A troca de Filipe Luís por Leonardo Jardim no comando técnico do Flamengo surpreendeu não apenas pela sequência de vitórias antes da demissão, mas principalmente pela diferença radical de filosofias táticas entre os dois treinadores. José Boto, diretor de futebol do clube, defendeu a decisão como um 'ato de coragem' necessário para corrigir problemas estruturais que emergiram após as derrotas na Supercopa do Brasil e na CONMEBOL Recopa.

As razões por trás da mudança no comando técnico

Filipe Luís deixou o cargo com números impressionantes: 63 vitórias, 23 empates e 15 derrotas, além de cinco títulos conquistados - Copa do Brasil (2024), Supercopa do Brasil, Campeonato Carioca, Brasileirão e CONMEBOL Libertadores (todos em 2025). Mesmo assim, Boto identificou problemas internos que justificaram a troca.

"Quando se troca treinador, não quer dizer que aquele treinador é ruim. Às vezes há contextos que não são os mais indicados para aquele treinador. O que se passou aqui foi que, no contexto que estava criado após tanta vitória, uma expectativa enorme, as coisas não estavam alinhadas", explicou o diretor rubro-negro à Flamengo TV.

O dirigente português revelou que a decisão não foi tomada de forma precipitada e que conversas constantes com o presidente indicaram a necessidade de mudança. A comunicação da demissão ficou a cargo do próprio Boto, que assumiu a responsabilidade pela decisão controversa.

Diferenças táticas entre Filipe Luís e Leonardo Jardim

A principal mudança no Flamengo com Leonardo Jardim reside na abordagem tática. Enquanto Filipe Luís priorizava um futebol mais direto e verticalizado, explorando a velocidade dos atacantes através de passes longos e transições rápidas, Jardim implementa um sistema mais elaborado de construção, com maior participação dos meio-campistas na criação.

Segundo apuração do SportNavo, as diferenças se manifestam principalmente na ocupação dos espaços em campo. Filipe Luís utilizava um 4-3-3 com laterais mais defensivos e concentração de jogadas pelos flancos, enquanto Jardim adota variações entre 4-2-3-1 e 3-4-3, com laterais projetados e maior liberdade para os meias centrais.

Leonardo Jardim chegou ao clube com credenciais europeias significativas - é o único técnico português, além de José Mourinho, a conquistar títulos nas cinco principais ligas da Europa. Seus primeiros 10 jogos no Flamengo resultaram em 7 vitórias, 2 empates e 1 derrota, indicando adaptação positiva do elenco ao novo sistema.

Impacto das mudanças no desempenho do elenco

A alteração tática promovida por Jardim beneficia especialmente os jogadores de meio-campo, que ganham maior protagonismo na construção das jogadas. O técnico português valoriza a posse de bola e a criação de superioridade numérica em determinadas zonas do campo, contrastando com o estilo mais pragmático de seu antecessor.

"Foi um ato de coragem. Não tem nada de covardia. A decisão tinha que ser tomada. Se estava certa ou não, saberemos no fim do ano.
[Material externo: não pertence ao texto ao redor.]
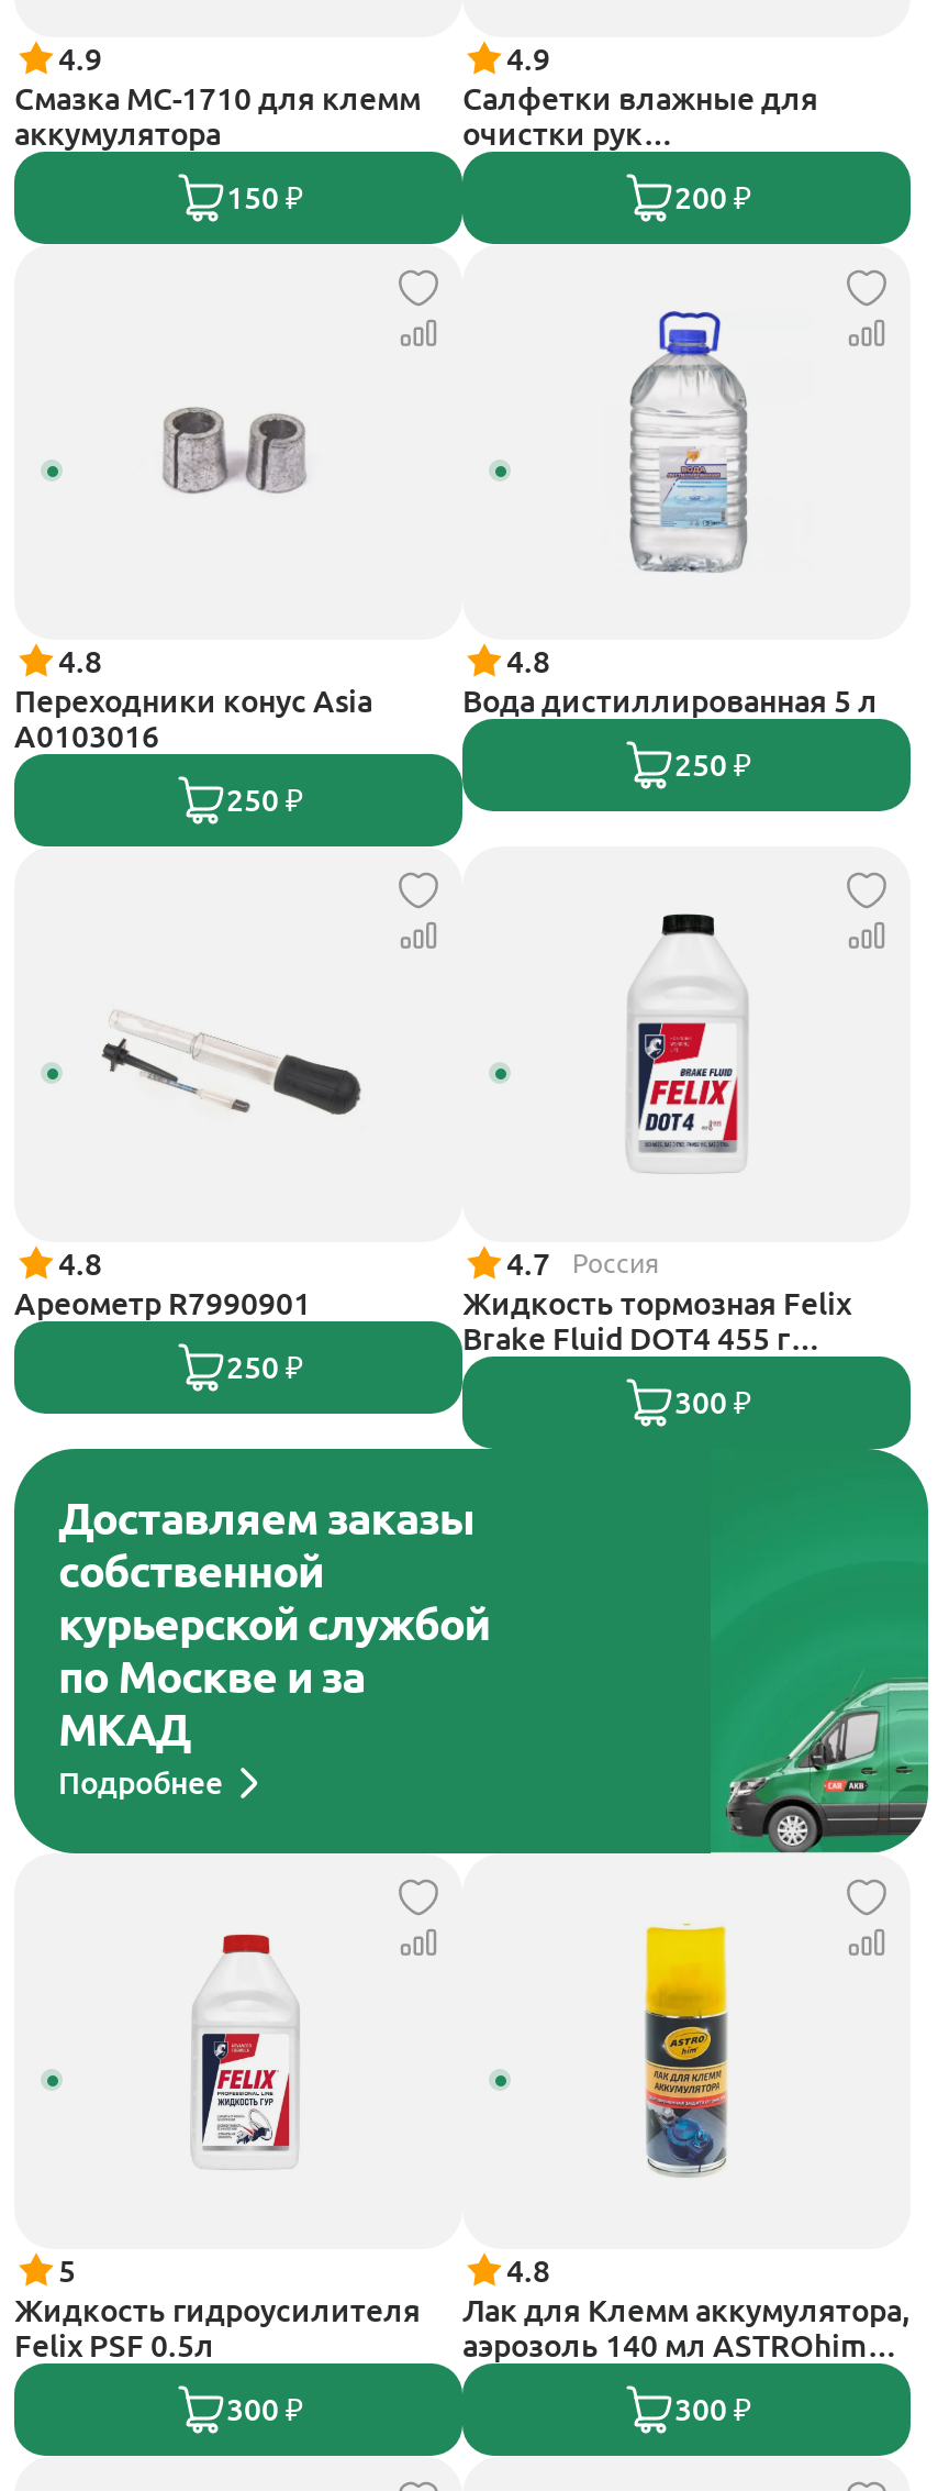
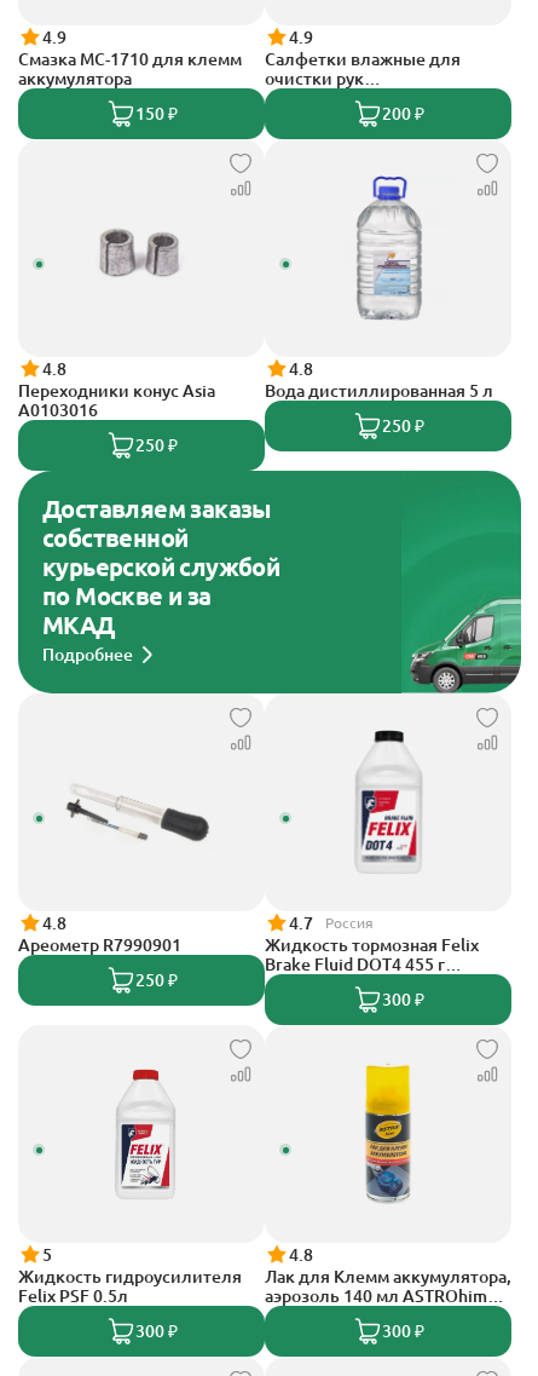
moved [14,959,851,1420] -> [18,755,479,1009]: [image] | 4.8 | Ареометр R7990901 | ... | Brake Fluid DOT4 455 г | 300 ₽
moved [12,1447,930,1856] -> [17,470,522,695]: [image] | Доставляем заказы | собственной | курьерской службой | по Москве и за | МКАД | Подробнее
Não foi uma decisão fácil e sabíamos que íamos tomar muita porrada", defendeu Boto sobre a troca de comando.

As quatro vitórias consecutivas após a chegada de Jardim amenizaram a pressão inicial sobre a diretoria, mas o verdadeiro teste será a manutenção do padrão de jogo em competições decisivas. O novo esquema tático exige maior entrosamento entre os setores e disciplina posicional mais rigorosa.

Expectativas para a nova fase sob comando de Jardim

Com contrato até dezembro de 2027, Leonardo Jardim tem tempo para implementar completamente sua filosofia de trabalho no elenco rubro-negro. A experiência internacional do técnico, aliada ao investimento em infraestrutura do clube, cria expectativas de evolução no padrão de jogo apresentado.

A sequência de jogos nas próximas semanas será fundamental para consolidar as mudanças táticas propostas por Jardim. O Flamengo enfrenta um calendário intenso que testará a eficácia do novo sistema, especialmente em confrontos diretos contra adversários de nível técnico similar.

O clube volta a campo na próxima rodada do Campeonato Brasileiro, buscando manter a sequência positiva iniciada sob comando do técnico português e validar a decisão polêmica da diretoria rubro-negra.